A comunicação e a educação podem ganhar expressão concreta nas ações de mobilização dos profissionais de saúde, da comunidade e dos movimentos sociais, para que esses atores reconstruam suas práticas. O desenvolvimento de instrumentos e mecanismos que possibilitem o diálogo entre os segmentos da sociedade, como os fóruns de discussão e as audiências públicas, são outras estratégias de estímulo à participação da sociedade que podem estimular o debate dos principais desafios da área.

Por fim, é imprescindível, para a melhoria contínua das ações de Vigilância Sanitária, a conscientização da população de seus direitos, para que possa efetivamente cobrá-los, pensando a saúde como parte de um projeto de vida baseado na autonomia, na democracia e na justiça social.

Diretrizes do Eixo V

1. Promoção de espaços compartilhados de atuação dos setores envolvidos na produção de saúde, fortalecendo parcerias intersetoriais e intra-setoriais, para desenvolvimento de ações voltadas à informação, mobilização, participação e efetivo controle social, com vistas a garantir os direitos à saúde de toda a população.

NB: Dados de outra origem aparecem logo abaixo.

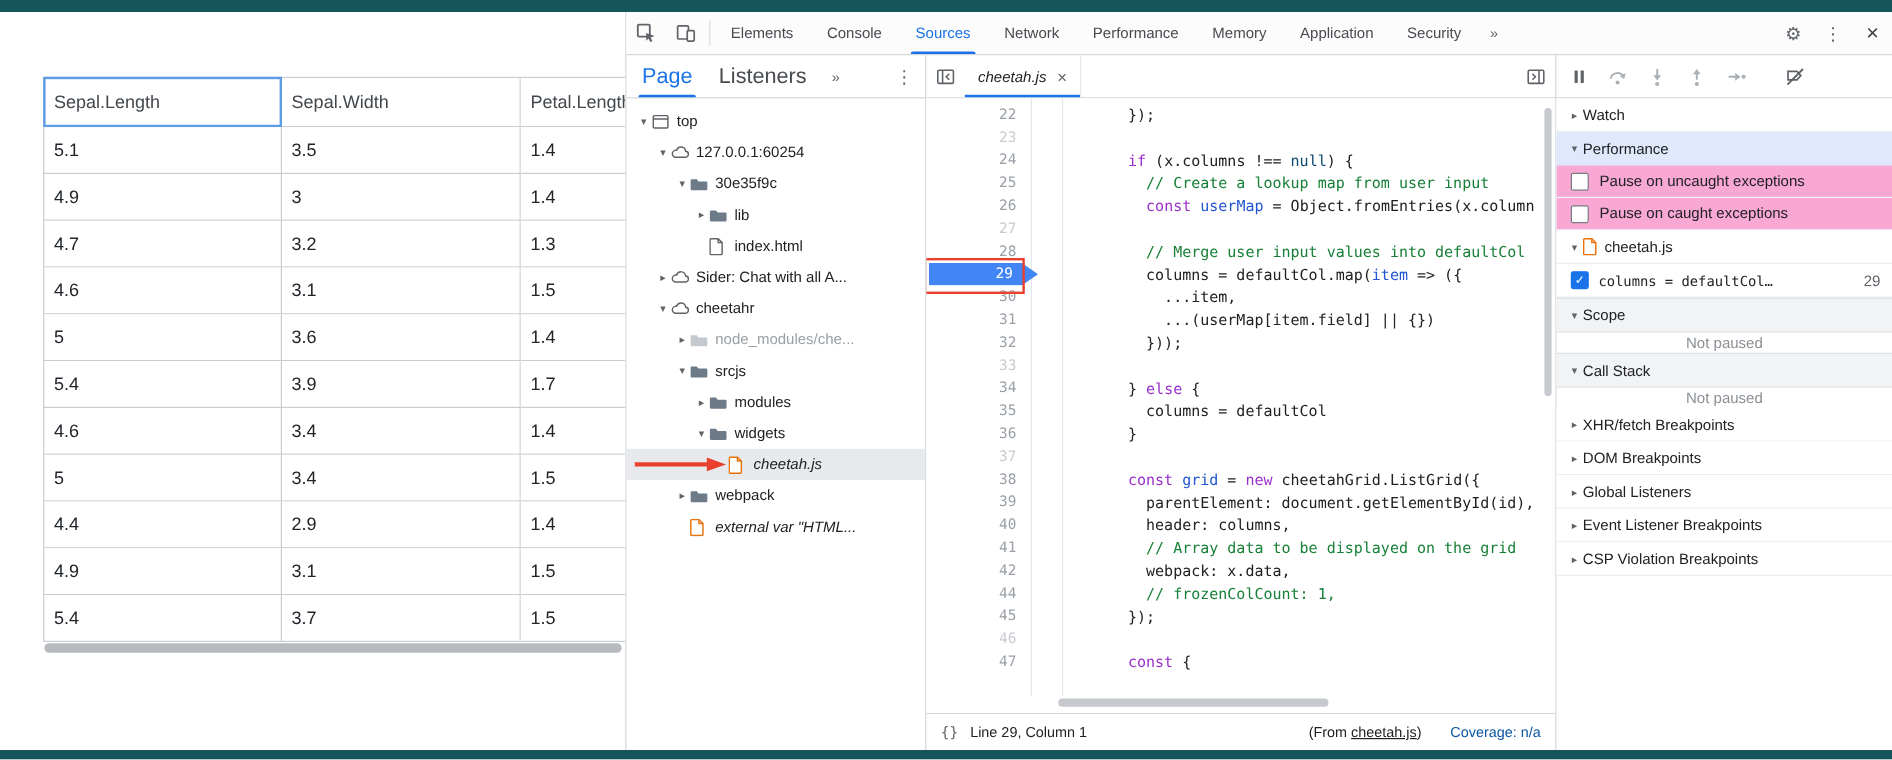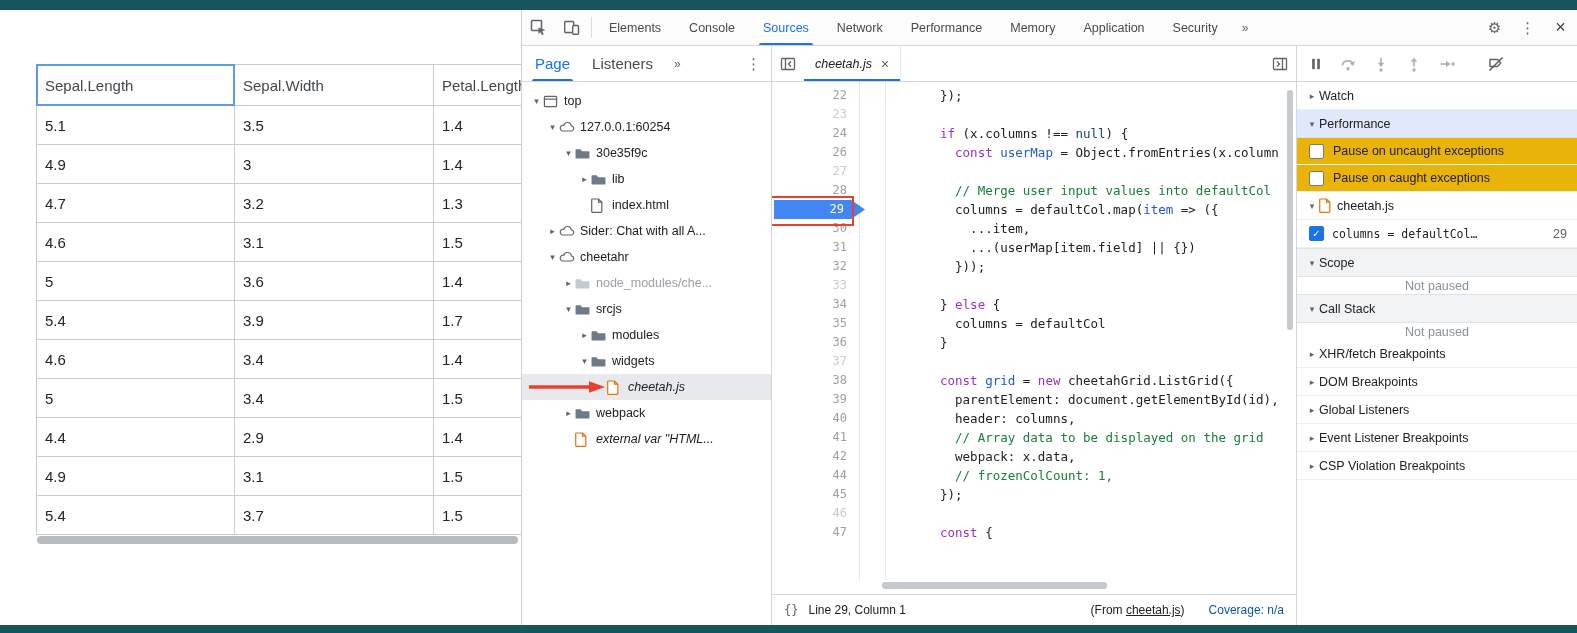"Page" .ntab { font-size: 15px -> 18px }
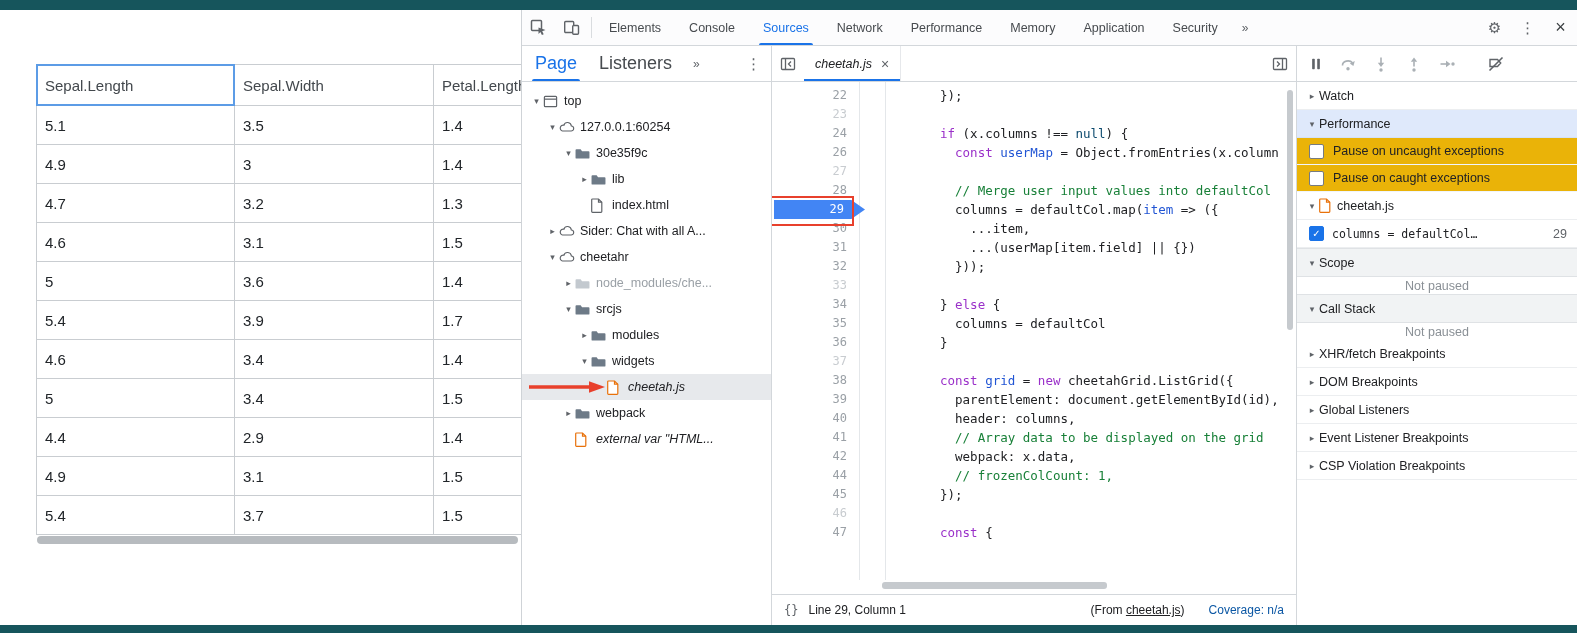"25" div.cl { html: none -> <div> <span>25</span> <span><span> // Create a lookup map from user input</span></span> </div> }
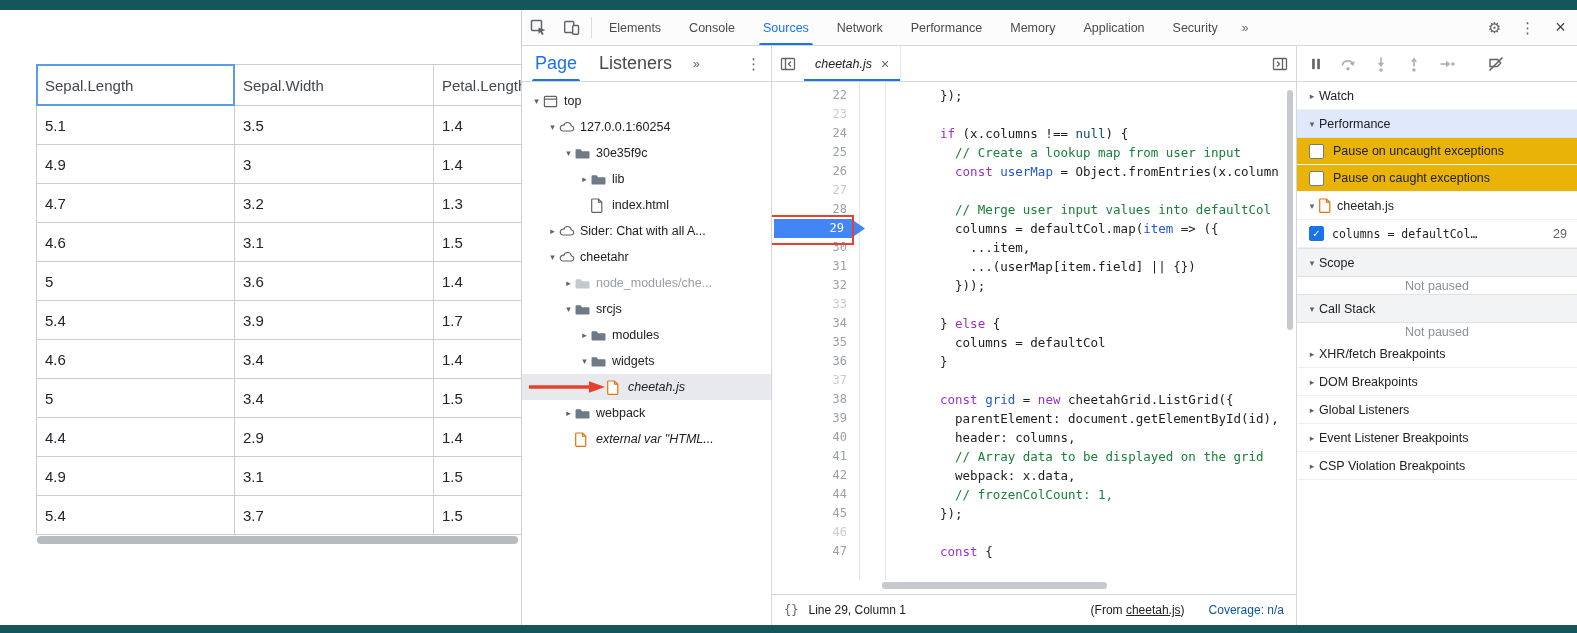"Pause on uncaught exceptions" .drow.cb-row { background: #eab308 -> #f9a8d4 }
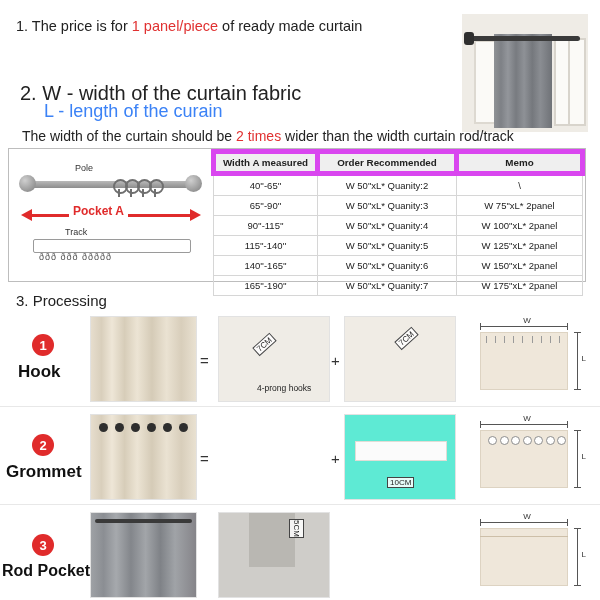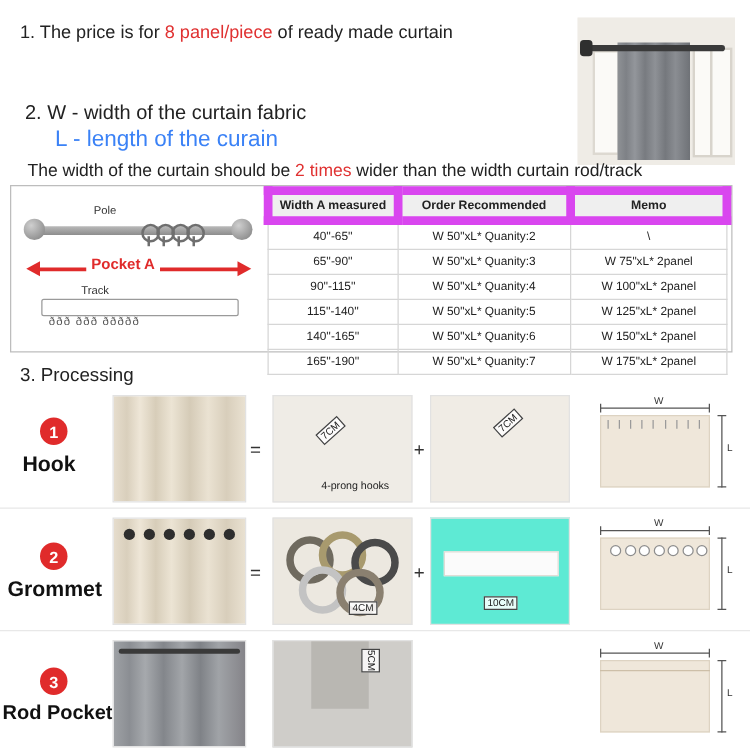"8 panel/piece" span.hl-red { text: 8 -> 1 }
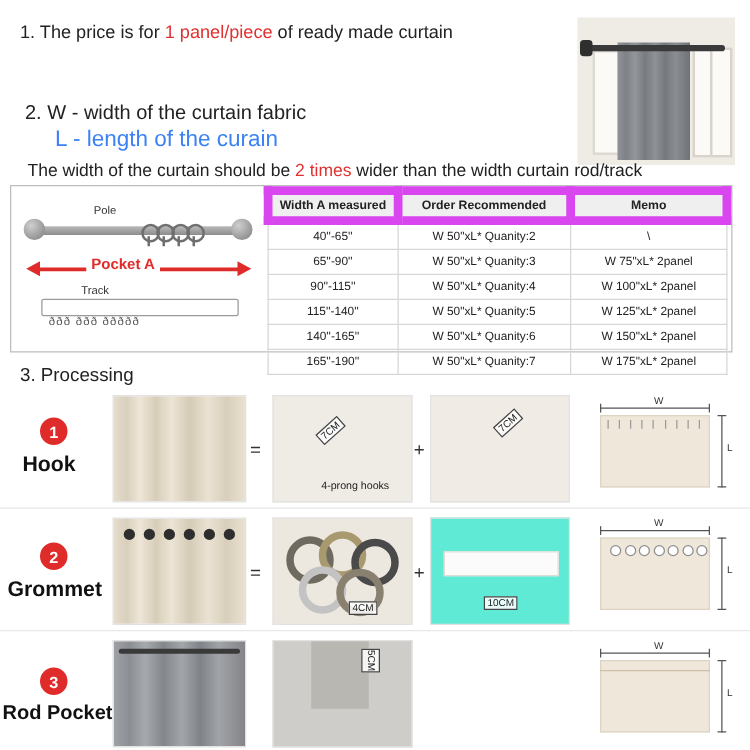"2. W - width of" .line2a { font-size: 16px -> 20px }
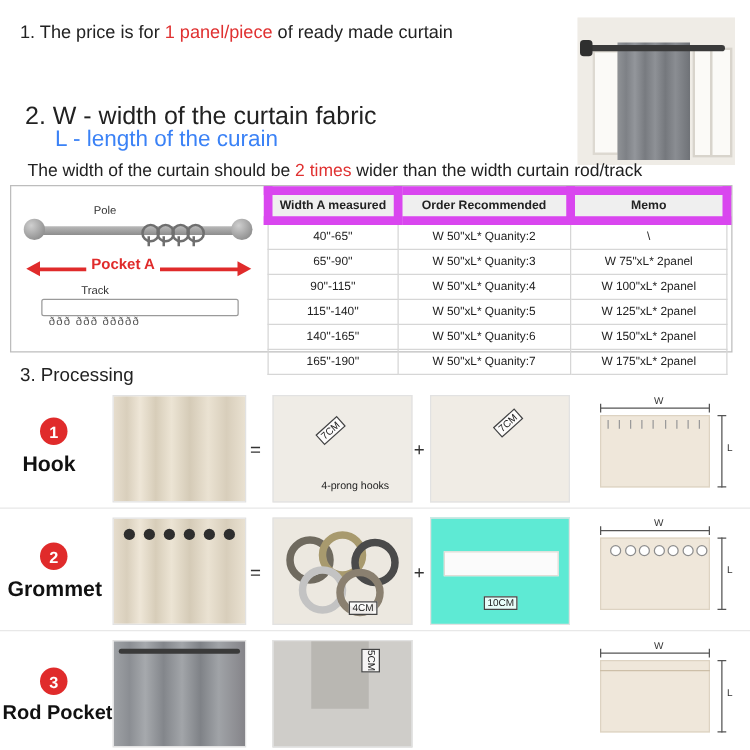"Width A measured" table.spec th { border: 7px solid #d946ef -> 5px solid #d946ef }
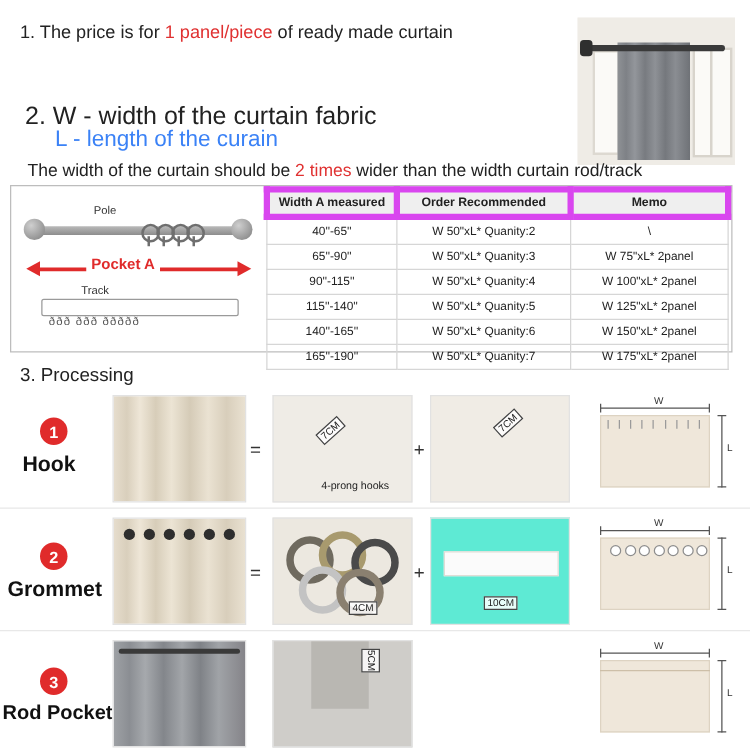"4CM" div.ph { html: <div> <div></div> <div></div> <div></div> <div></div> <div></div> <div>4CM</div> </div> -> none }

2. Promoção de ações que contribuam para elevar a consciência sanitária da sociedade, na percepção do risco sanitário e na compreensão do funcionamento do Sistema Nacional de Vigilância Sanitária, incluindo os aspectos da universalidade, do acesso, da democratização da informação, da comunicação e da transparência:

a) promoção de ações educativas e de comunicação que possam difundir a Vigilância Sanitária como uma política pública e responsabilidade indelegável do Estado;

b) desenvolvimento de processos de educação e de comunicação social, destinados à conscientização da sociedade quanto ao consumo de produtos e à utilização de serviços que têm impacto na saúde, observando-se a diversidade cultural, regional e social do País; e

c) sensibilização e qualificação dos trabalhadores de saúde, para atuação junto à comunidade, fortalecendo a compreensão, a mobilização e a informação em Vigilância Sanitária.

3. Fortalecimento e qualificação do controle social na temática de Vigilância Sanitária:

a) garantia do acesso à informação em Vigilância Sanitária;

b) aperfeiçoamento dos mecanismos de consultas e audiências públicas, a fim de possibilitar maior participação da sociedade na elaboração de normas sanitárias, nas três esferas de governo;

c) fortalecimento dos fóruns de discussão no âmbito da Vigilância Sanitária, com a participação dos órgãos de governo, do setor produtivo e dos segmentos da sociedade civil organizada;

d) estímulo à constituição de grupos técnicos para aprofundamento, reflexão e elaboração de subsídios, relativos ao tema Vigilância Sanitária, visando potencializar os trabalhos dos Conselhos de Saúde;

e) desenvolvimento de ações educativas em Vigilância Sanitária para os conselheiros de saúde;

f) articulação com os Conselhos de Saúde para a inserção da Visa de uma forma mais sistemática na dinâmica das ações pertinentes ao controle social; e

g) incentivo à inserção da Vigilância Sanitária na composição do temário das Conferências de Saúde, nas três esferas de governo.